DATA RECORDS below:

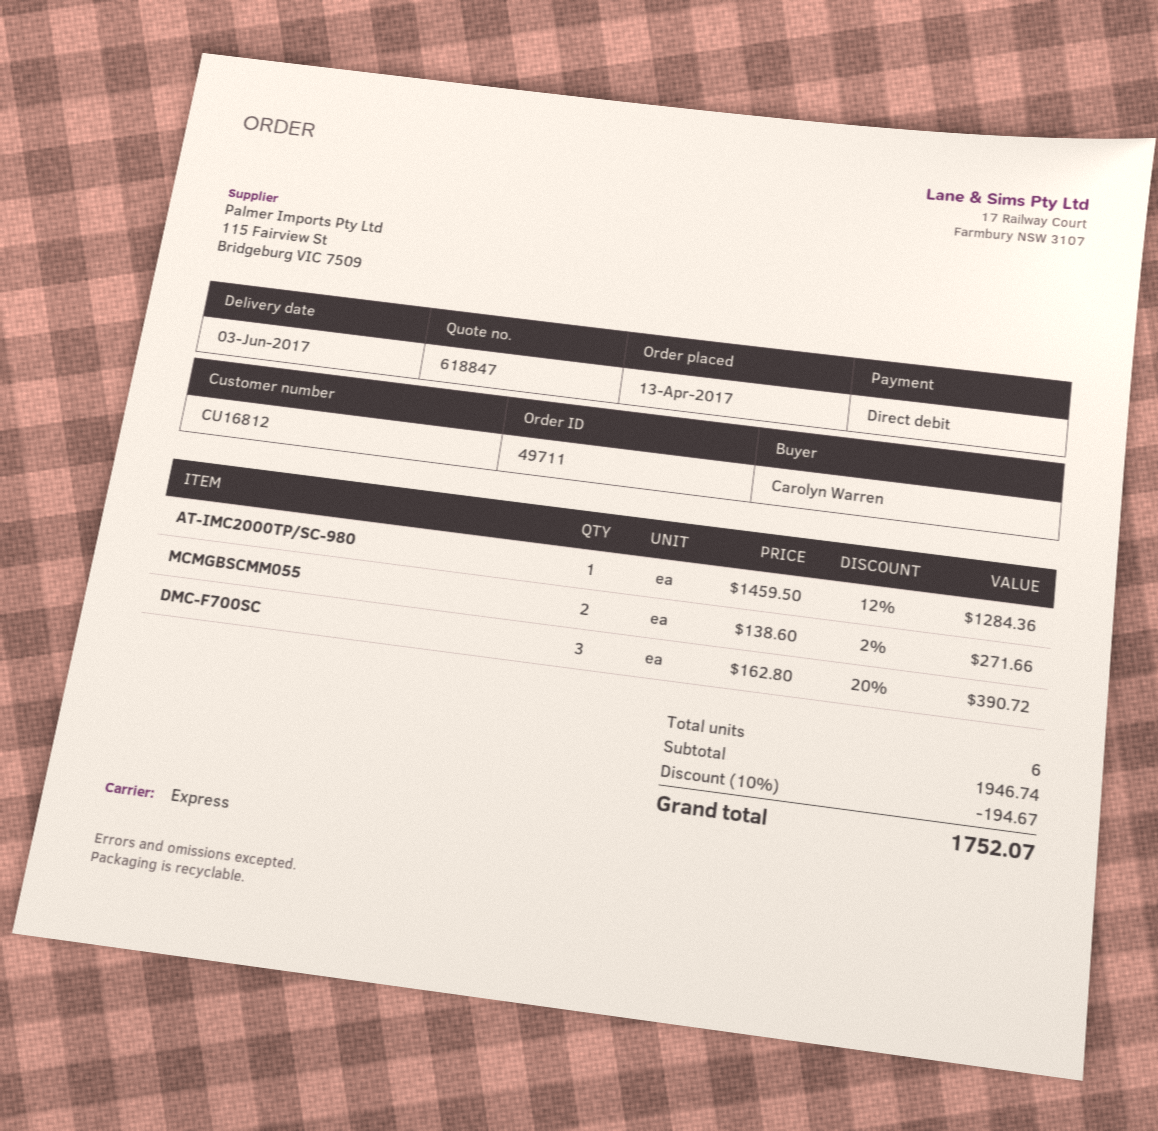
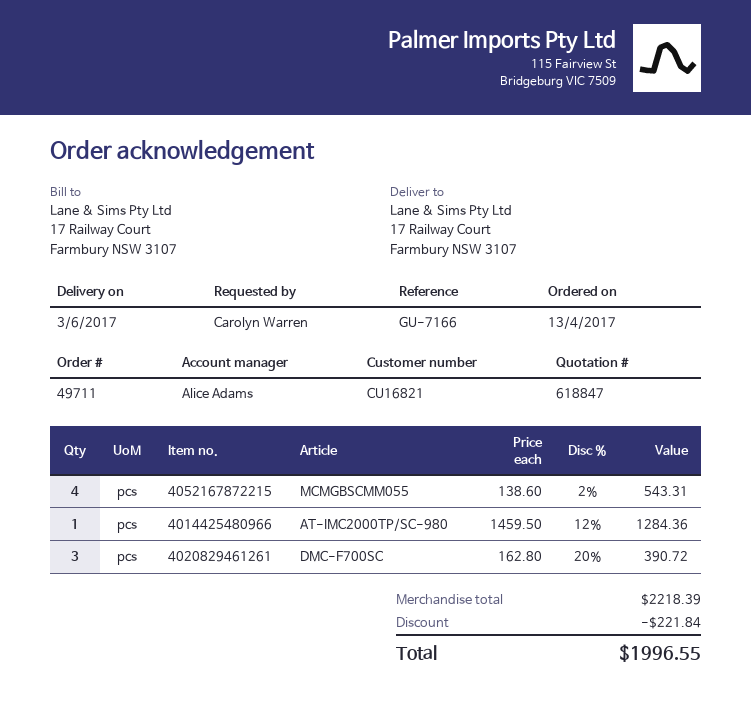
customer number: CU16812 -> CU16821
MCMGBSCMM055: 2 x 138.60 - 2% = 271.66 -> 4 x 138.60 - 2% = 543.31
subtotal: 1946.74 -> 2218.39
discount: 194.67 -> 221.84
total: 1752.07 -> 1996.55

End of DATA RECORDS.

§ **ACTIVITY**
Transcribe all entries above exactly. Omit the pictures.

§ **OUTPUT**
customer number: CU16812 -> CU16821
MCMGBSCMM055: 2 x 138.60 - 2% = 271.66 -> 4 x 138.60 - 2% = 543.31
subtotal: 1946.74 -> 2218.39
discount: 194.67 -> 221.84
total: 1752.07 -> 1996.55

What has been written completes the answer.